Pero la felicidad no pertenece a los siervos si no a sus señores y llegó el día en el que el mío quiso que fuera con Abulabbas a una guerra contra los normandos en tierras danesas, quería utilizarlo como lo hacían los reyes persas. Traté de explicarle que los elefantes de guerra debían ser entrenados desde su nacimiento si quería que fueran útiles en la batalla. No me escuchó como tampoco lo hizo años atrás. La noche anterior a la partida hubo un eclipse de luna, abrazada a mí, Gisela lloró al creer que era una mala señal. Para consolarla le expliqué que sólo era la consecuencia del movimiento de las esferas celestes concebido por el griego Tolomeo como me explicó una vez un sabio en Bagdad. Otra vez hice caso omiso a los augurios. Cuando regresé cinco años después lo hice sin Abulabbas que falleció no por las flechas pero si por el frío y lo que era peor con la palabra del emperador de que ya debía volver a Bagdad y casarme con Judith si todavía me esperaba.

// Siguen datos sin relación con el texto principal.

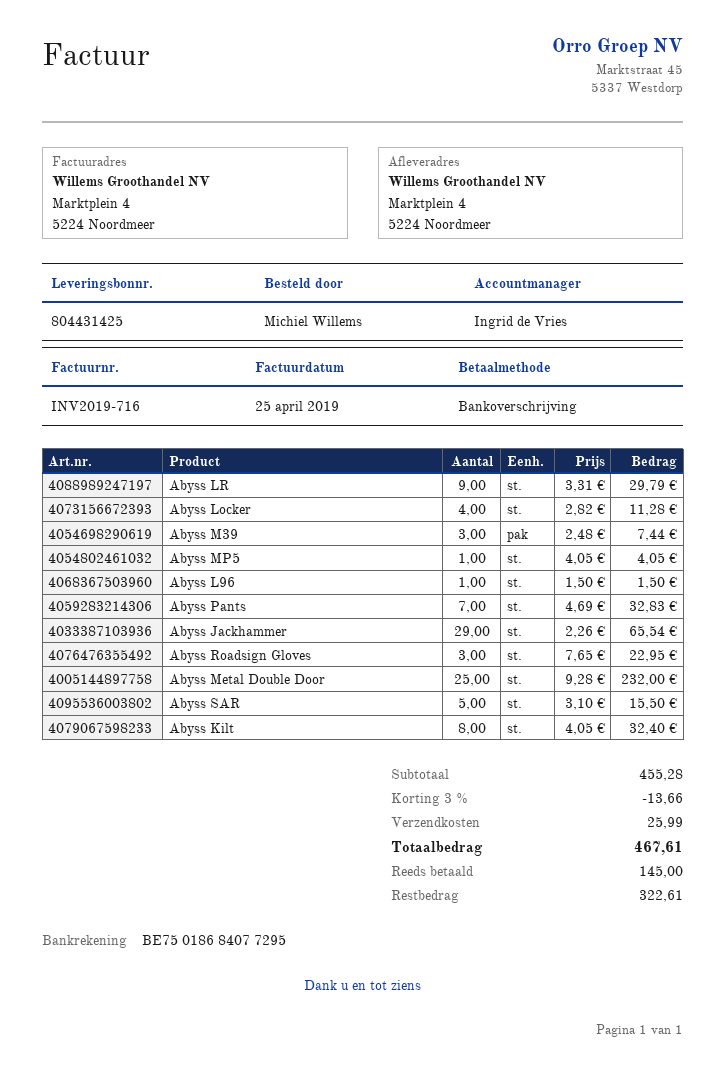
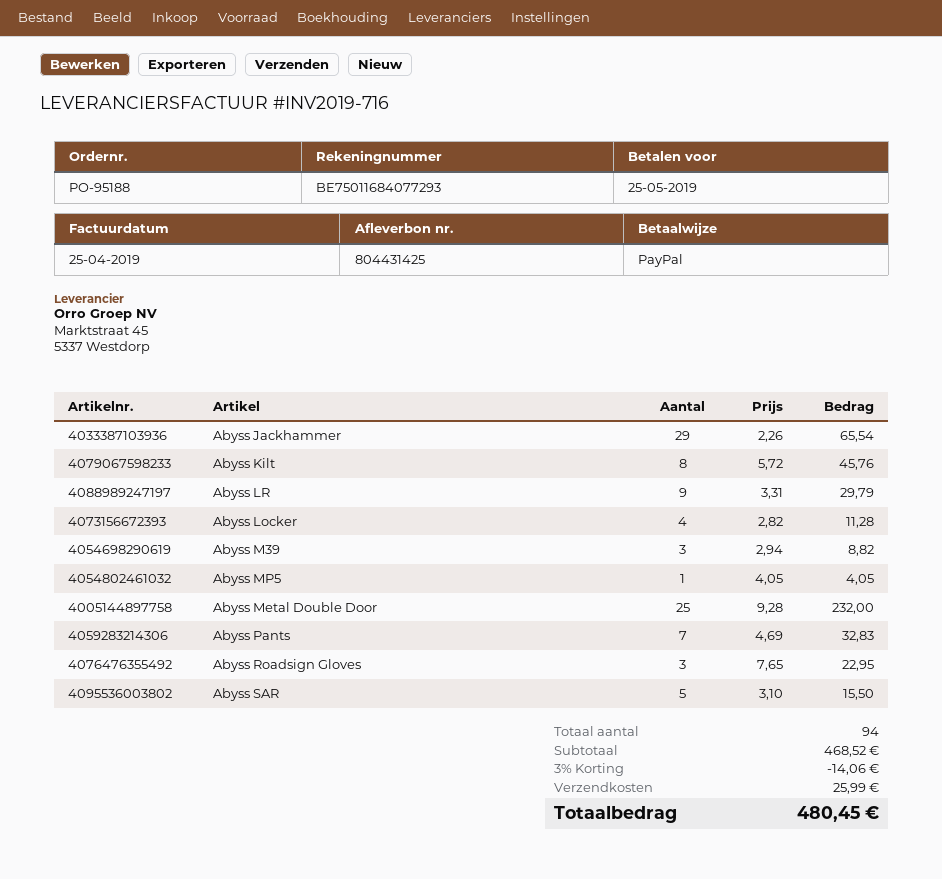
payment method: bank transfer -> PayPal
bank account: BE75018684077295 -> BE75011684077293
Abyss M39: 3 x 2.48 = 7.44 -> 3 x 2.94 = 8.82
Abyss L96: 1 x 1.50 = 1.50 -> none
Abyss Kilt: 8 x 4.05 = 32.40 -> 8 x 5.72 = 45.76
subtotal: 455.28 -> 468.52
discount: 3% = 13.66 -> 3% = 14.06
total: 467.61 -> 480.45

Gisela seguía igual de hermosa como la conservaba en mis recuerdos y tras llorar la muerte del elefante, tal era el cariño que sentía por él, nos amamos por última vez. Yo no podía quedarme en Aquisgrán sin explicarle el motivo a su padre y éste jamás aprobaría nuestro amor. Por eso decidimos marcharnos de noche y quedamos en la casa de las fieras. Ya tenía recogidas mis provisiones y preparado el caballo cuando apareció no la bella figura de Gisela sino la regia presencia del emperador. Por su mirada comprendí que se había enterado de nuestros planes. Se quedó de pie sin decir nada. Su figura alta y poderosa me hacía más pequeño mientras trataba de explicar cuanto amaba a su hija. Finalmente me habló “como hombre entiendo tu proceder, como emperador nunca podré consentir que un siervo judío se despose con una hija mía, como padre no podría soportar que Gisela abandonara Aquisgrán”. Me dijo que no debía temer por mi vida porque así se lo había prometido a su hija, pero me ordenó marchar. Y partí de noche a lomos de un caballo rumbo a ninguna parte, en silencio, pero sobretodo sin ella.